Storm leva o paulista e se torna o maior vencedor do estado

Em uma partida de fortes emoções, o São Paulo Storm superou o Campo Grande Gravediggers por 12×07 e sagrou-se campeão da edição 2015 do Campeonato Paulista da Fefasp. Com a taça, o time alcançou o seu quinto estadual (2010 e 2012 a 2015), sendo o quarto seguido, o que garante a posição de maior vencedor do estado. A partida aconteceu em Osasco (SP) e contou com a presença de um ótimo público.

“Foi uma conquista de superação.
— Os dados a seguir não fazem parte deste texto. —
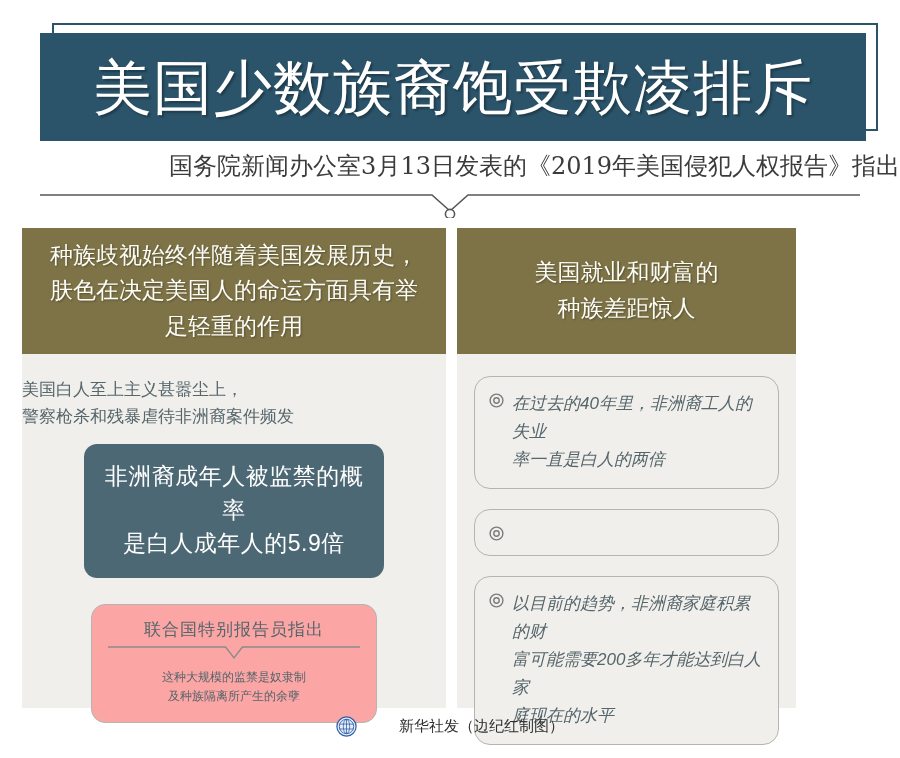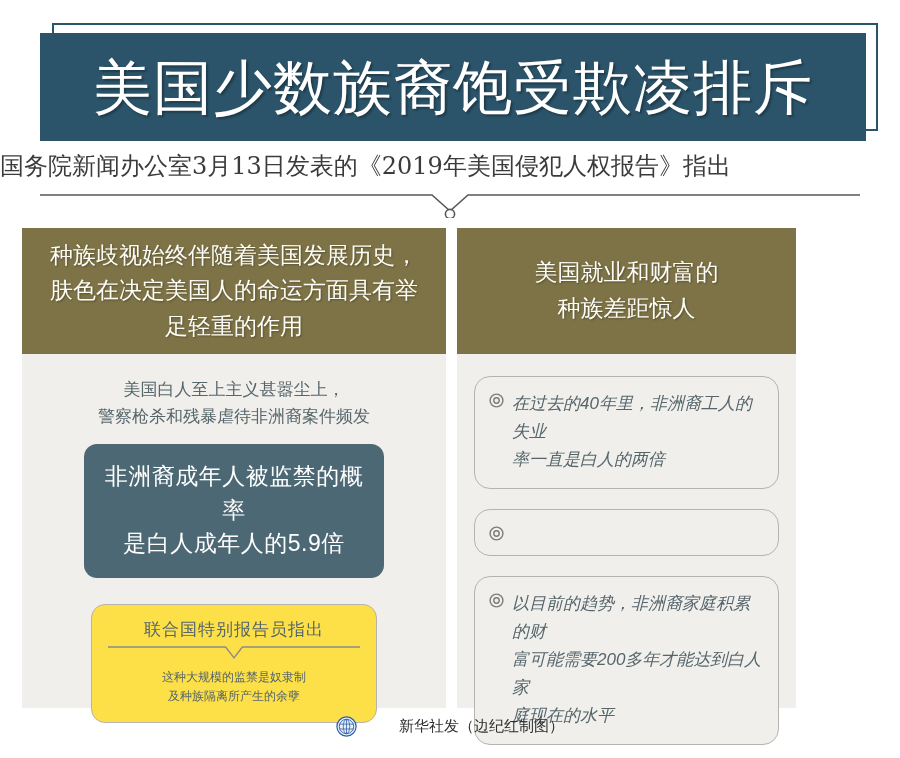--- a/index.html
+++ b/index.html
@@ -58,7 +58,7 @@
     position: absolute;
     left: 0; top: 4px;
     width: 900px;
-    text-align: left;
+    text-align: right;
     font-family: "DejaVu Serif", serif;
     font-size: 24px;
     color: #3b3b3b;

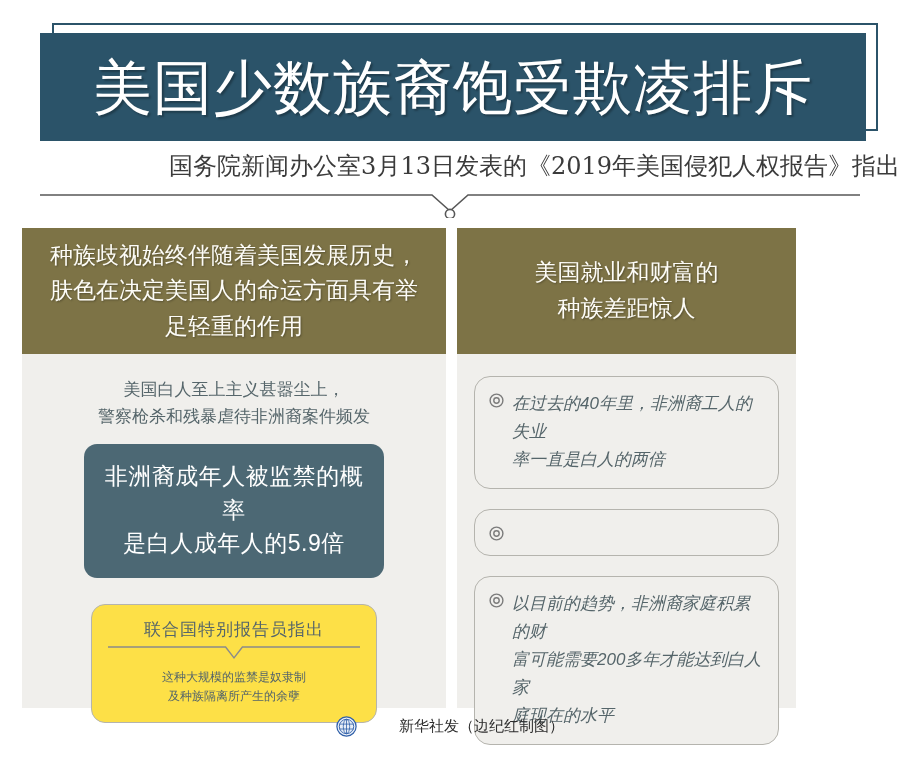--- a/index.html
+++ b/index.html
@@ -108,7 +108,7 @@
   
   .lead-text {
     margin-top: 22px;
-    text-align: center;
+    text-align: left;
     font-size: 17px;
     line-height: 1.6;
     color: #56666b;

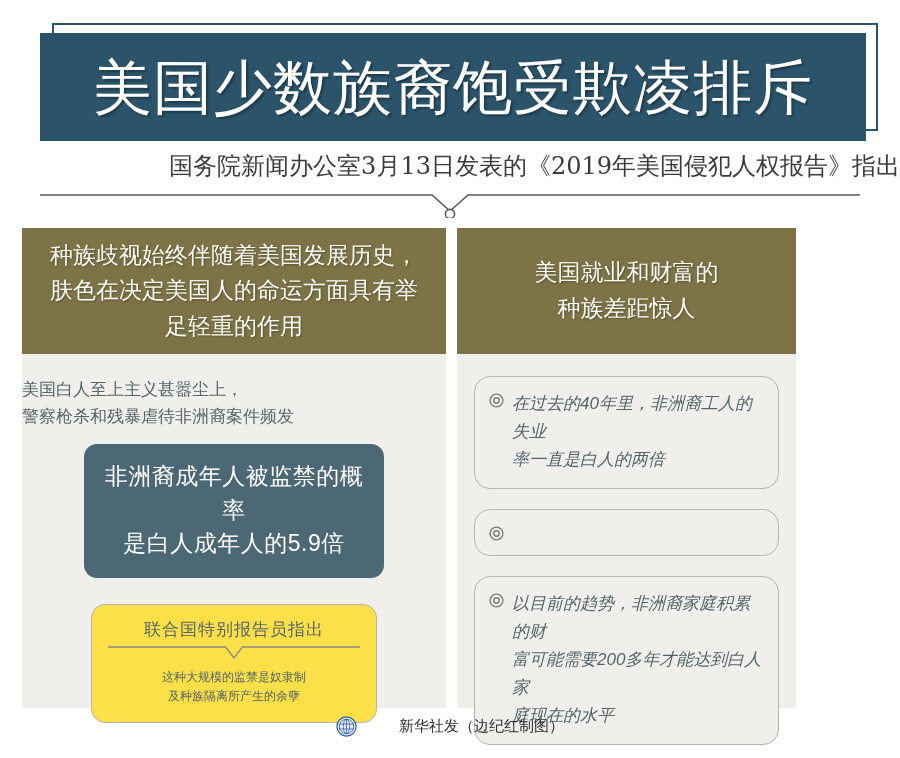--- a/index.html
+++ b/index.html
@@ -135,7 +135,7 @@
     margin: 26px 69px 0 69px;
     border: 1.5px solid #b5b4ae;
     border-radius: 14px;
-    background: #fde047;
+    background: #fca5a5;
     padding: 13px 16px 16px 16px;
     text-align: center;
   }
Tivemos que lidar com a renovação do elenco, inúmeras contusões de atletas importantes durante o torneio, o desfalque de dois jogadores-chave para a seleção e muita desconfiança, uma vez que alguns tropeços fizeram com que todos acreditassem que estávamos fora da disputa”, enumera William Zapparoli, o treinador principal da equipe.

A exibição na final foi a prova de que esta superação dentro do campo deu o tom. Usando a estratégia definida para o jogo de maneira espartana, o Storm dividia as posses de bola com o Gravediggers, ambos avançando em campo, mas pecando ao tentar chegar na redzone. O resultado dessa troca de bolas se refletiu no placar do intervalo, que mostrava o zero para ambos os lados.

Passado o intervalo, as duas equipes voltaram com a mesma vontade e atenção na execução. Entretanto, após uma ótima jogada terrestre, a Tempestade abriu o placar com uma corrida do running back Alan Giamas, para nada menos que 73 jardas. Sem o ponto extra anotado, o Storm abriu 6×0.

Para os que esperavam um Campo Grande abatido, o que se viu foi um adversário que se recusava a ser derrotado. Tanto que a força de vontade se converteu em touchdown e ponto extra anotado: 6×7. “O jogo estava pegado e o TD anotado pelo Gravediggers foi fruto de faltas desnecessárias da nossa defesa. Sabíamos que se elevássemos o foco na execução, voltaríamos a comandar o placar”, revelou Zapparoli.

E foi o que aconteceu. Já no último quarto, depois de boas jogadas por meio do quarterback Gustavo Urlacher, a Tempestade se colocou na redzone adversária e com uma corrida para pouco mais de oito jardas do running back Lucas Monobloco, o Storm deu números finais ao placar em 12×07. Os pontos foram especiais, já que além do título, foram os últimos anotados pelo jogador, que fazia sua última partida como atleta.

A partir daí, a missão foi gastar relógio, apesar das últimas forças gastas pelo Diggers. “Respondemos em campo a todos os que duvidavam da nossa força. Venceu o conjunto, o espírito de equipe e a união, deixando claro que um trabalho pensado no longo prazo, na evolução contínua do atleta, traz sim resultado”, finalizou o treinador.

Após o título, o Storm terá poucas semanas para se preparar para duas estreias, uma vez que o elenco se dividirá em duas competições. Enquanto a equipe principal adulta vai em busca da conquista do brasileiro, o time de desenvolvimento, formado por novatos e sub-19, atuará na Taça Nove de Julho. Em breve, tudo sobre as competições.